Nine compression types — most people know two

Everyone says "TIFF is lossless." That's incomplete. TIFF supports:

  • Uncompressed — raw pixels, maximum compatibility
  • LZW — 1.5–2× compression, most common
  • ZIP/Deflate — slightly better than LZW for 16-bit images
  • JPEG-in-TIFF — lossy, 10–20× compression
  • CCITT Group 4 — 15–20× compression, black-and-white only

That last one is interesting. CCITT Group 4 is a lossless codec designed for bilevel (1-bit) images — fax machines used it for 30 years. A scanned business document compressed with Group 4 goes from 5 MB to ~250 KB. That's why multi-page TIFF became the standard for document archiving, legal scanning, and insurance workflows.
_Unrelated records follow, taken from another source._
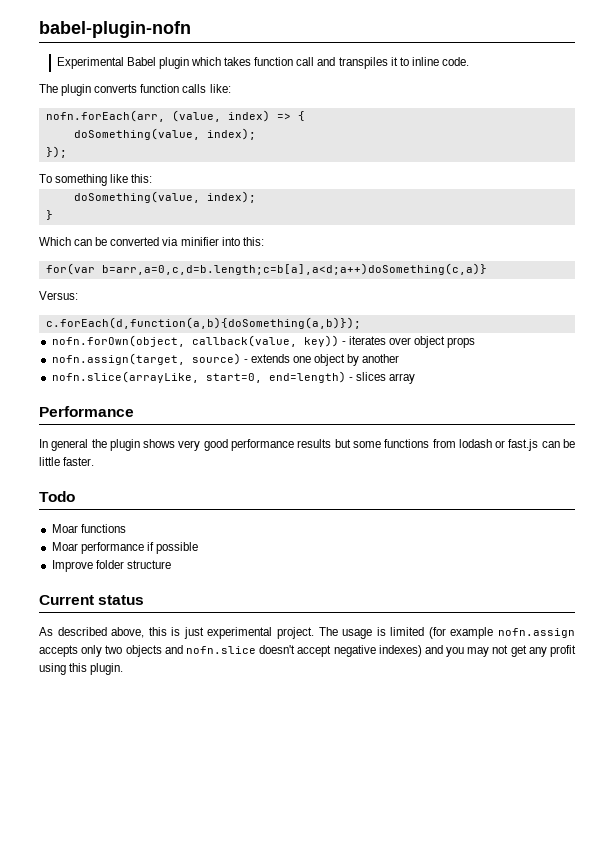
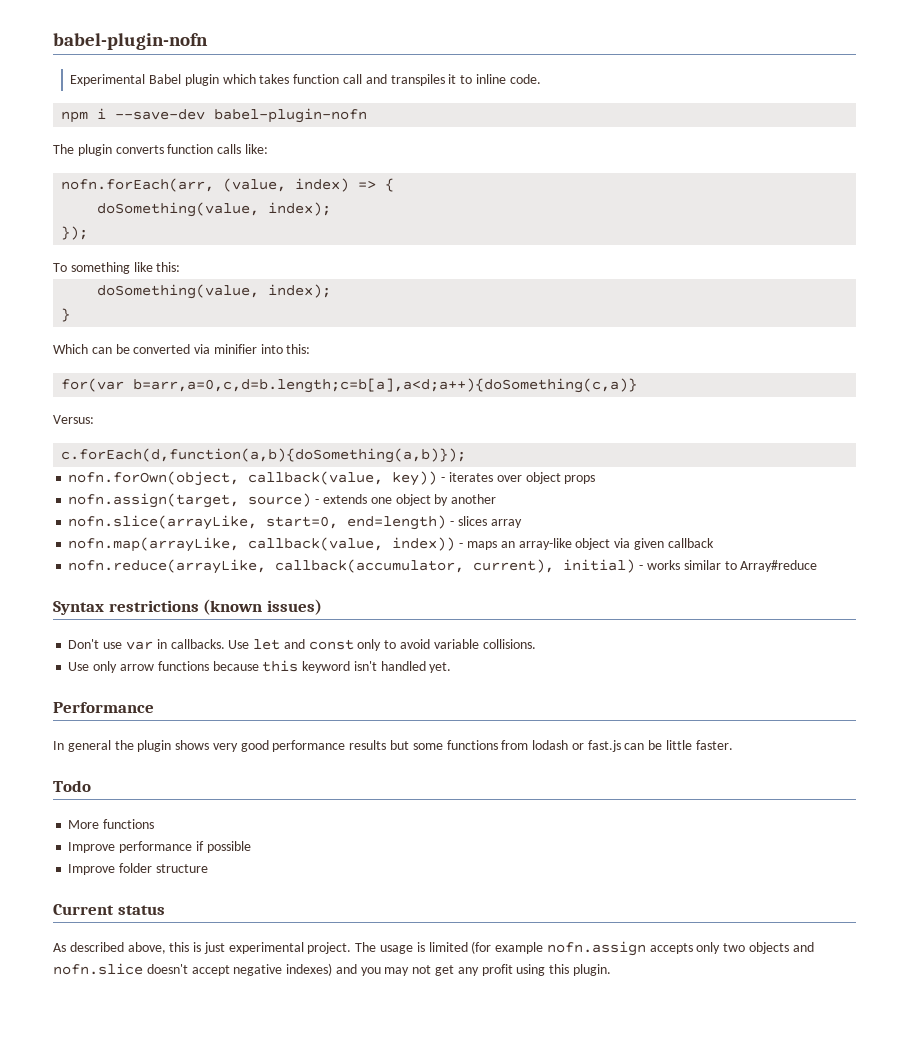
+ npm i --save-dev babel-plugin-nofn
- for(var b=arr,a=0,c,d=b.length;c=b[a],a<d;a++)doSomething(c,a)}
+ for(var b=arr,a=0,c,d=b.length;c=b[a],a<d;a++){doSomething(c,a)}
+ nofn.map(arrayLike, callback(value, index)) - maps an array-like object via given callback
+ nofn.reduce(arrayLike, callback(accumulator, current), initial) - works similar to Array#reduce
+ Syntax restrictions (known issues)
+ Don't use var in callbacks. Use let and const only to avoid variable collisions.
+ Use only arrow functions because this keyword isn't handled yet.
- Moar functions
+ More functions
- Moar performance if possible
+ Improve performance if possible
Zero browser support is by design

Chrome, Firefox, Edge — none of them render TIFF inline. Not a bug, not an oversight. TIFF was never meant for web delivery.

The Library of Congress lists TIFF as their preferred format for permanent digital preservation. They hold over 3.5 petabytes of TIFF files. The specification hasn't changed since June 3, 1992 — TIFF Revision 6.0. Thirty-plus years of stability is a feature when you're archiving cultural heritage.


The industries that actually use TIFF

When I dug deeper, TIFF turns out to be everywhere in specialized fields:

Professional photography — Lightroom exports 16-bit TIFF for Photoshop roundtrips. 65,536 tonal values per channel vs JPEG's 256.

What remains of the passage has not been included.